Это она еще про Костиного не знает.
– Что, разве уже заметно? – вслух изумилась я. Нет, врачи люди, конечно, наблюдательные, но чтоб с самых первых недель…
– Нет, ничего еще не видно, не бойся. Просто, ты сейчас такая, как бы это тебе объяснить,… ну вот словно корнями вся проросла. И еще – как будто чуточку светишься.
*
Мы не виделись целых несколько дней. Даже точно могу сказать – целых пять с половиной. В смысле, пять суток и еще двенадцать часов, и сколько-то минут, и сколько-то секунд. Нет, я не считаю. И вообще это даже не очень-то для меня важно. Потому что, даже не видя, я Костю всегда кожей чувствую – что с ним, все ли в порядке. И он меня тоже. Стоит мне заскучать, как он сразу звонит: «привет, как дела, я что-то соскучился!». Такая, типа, у нас ментальная связь.
И я привыкла, что здесь, в мансарде, тоже вроде как мой дом, и у меня есть свой ключ, и можно приходить без звонка.
Но сегодня, когда я сюда шла, на душе у меня скребли кошки. Я все себе представляла, и как я ему все скажу, и что он мне на это ответит, и что из всего этого выйдет дальше.
Открыв дверь своим ключом, я первым делом ставлю чайник и забрасываю картошку в кастрюлю – вариться в мундире. Потом собираю раскиданное по углам белье, трусы, майки, носки, свой собственный под кровать закинутый лифчик. Забрасываю все это в костину микроскопическую стиралку. Споласкиваю валявшиеся в раковине тарелки и чашки. После этого остается лишь слегка подмести пол.
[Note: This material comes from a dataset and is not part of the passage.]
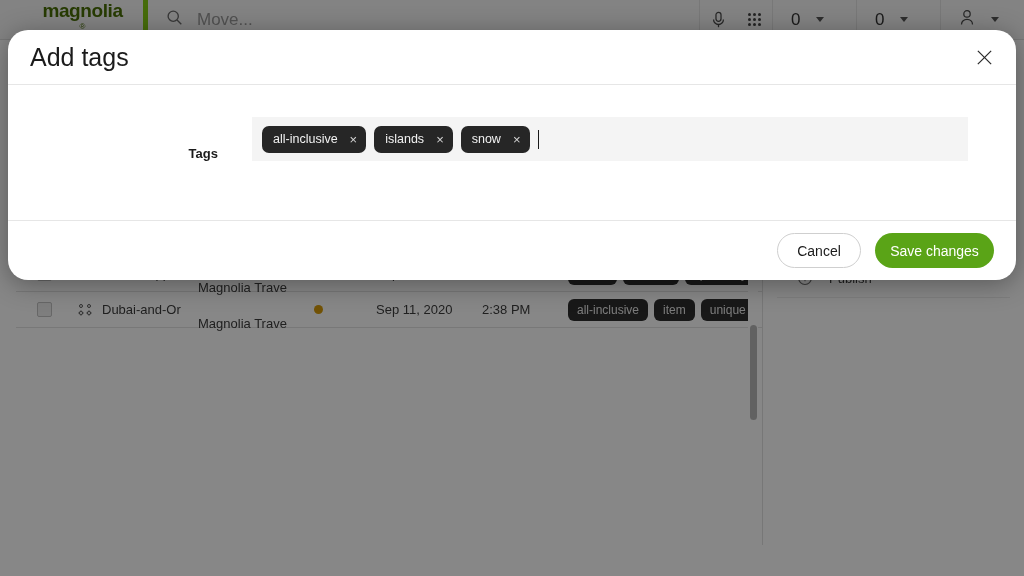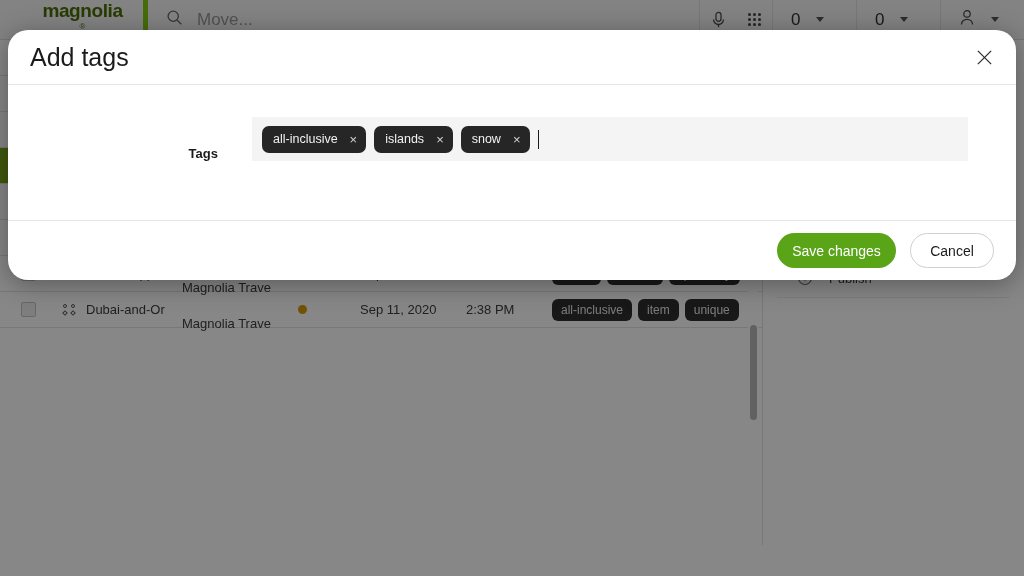"Save changes" button.btn { order: before "Cancel" -> after "Cancel" }
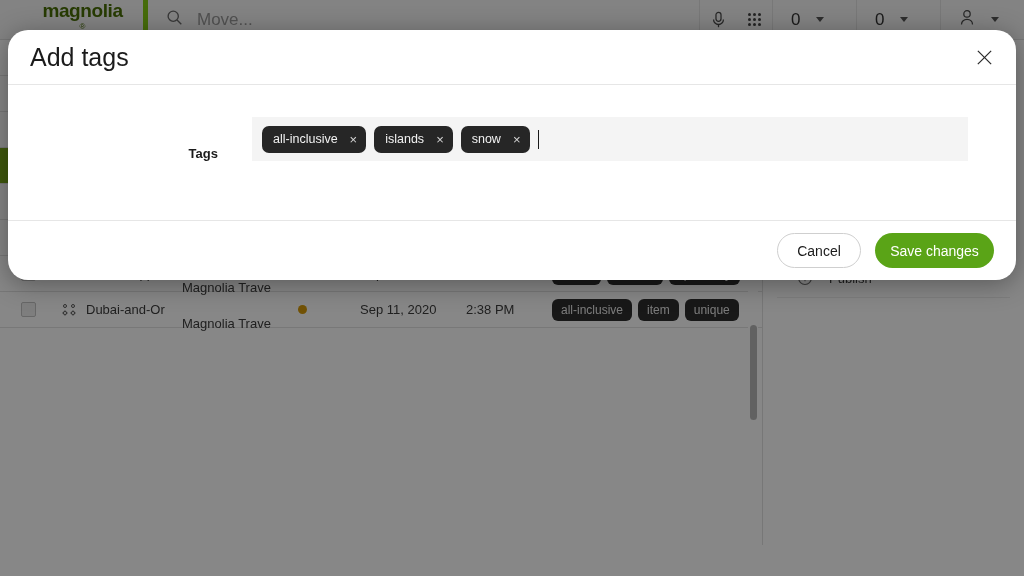"Dubai-and-Or" .table-wrap { left: 0 -> 16px }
За этим занятием меня застает возвратившийся Костя.
– Привет! Бесчинствуешь тут понемногу? Пользуешься, что меня нет, и бесчинствуешь?
Я отбрасываю веник, каждый из нас делает шаг вперед, и мы словно вливаемся друг в друга, сразу и навсегда превращаясь в единое целое, без зазоров и зазубрин, и становится непонятно, как мы могли столько времени существовать порознь, не чувствуя, как в оставшихся в каждом из нас пустотах гуляет ветер. Но сейчас уже все в порядке!
Мы мирно ужинаем картошкой и колбасой. Костя рассказывает об аварии, которую им с ребятами удалось предотвратить на каком-то заводе: хозяин прислушался к их прогнозу и вовремя подсуетился. Это был не частный прогноз, а, как у них иногда бывает, случайный и анонимный. Побочный продукт чьего-то еще, заказного. Так что денег за него они, конечно, не получили, и не получат – одну лишь чистую радость от сознания собственной нужности. Костя сейчас весь так и светится.
– Знаешь, – осторожно говорю я. – мне нужно тебе кое-что сказать.
Он вскидывает голову и смотрит на меня вопросительно.
– У нас с тобой будет ребенок.
– Ну да, – говорит он, – Я знаю, – и похлопывает себя по плоскому еще животу. Думает, это я так шучу.
– Да нет же! Я не твоего ребенка имею в виду! Нашего с тобой общего.
– В смысле? Ты хочешь сказать, что у тебя, здесь… – Костя неуверенно касается теперь уже моего живота. – Ну, то есть, что ты… тоже? – Он замолкает, и смотрит на меня вопросительно.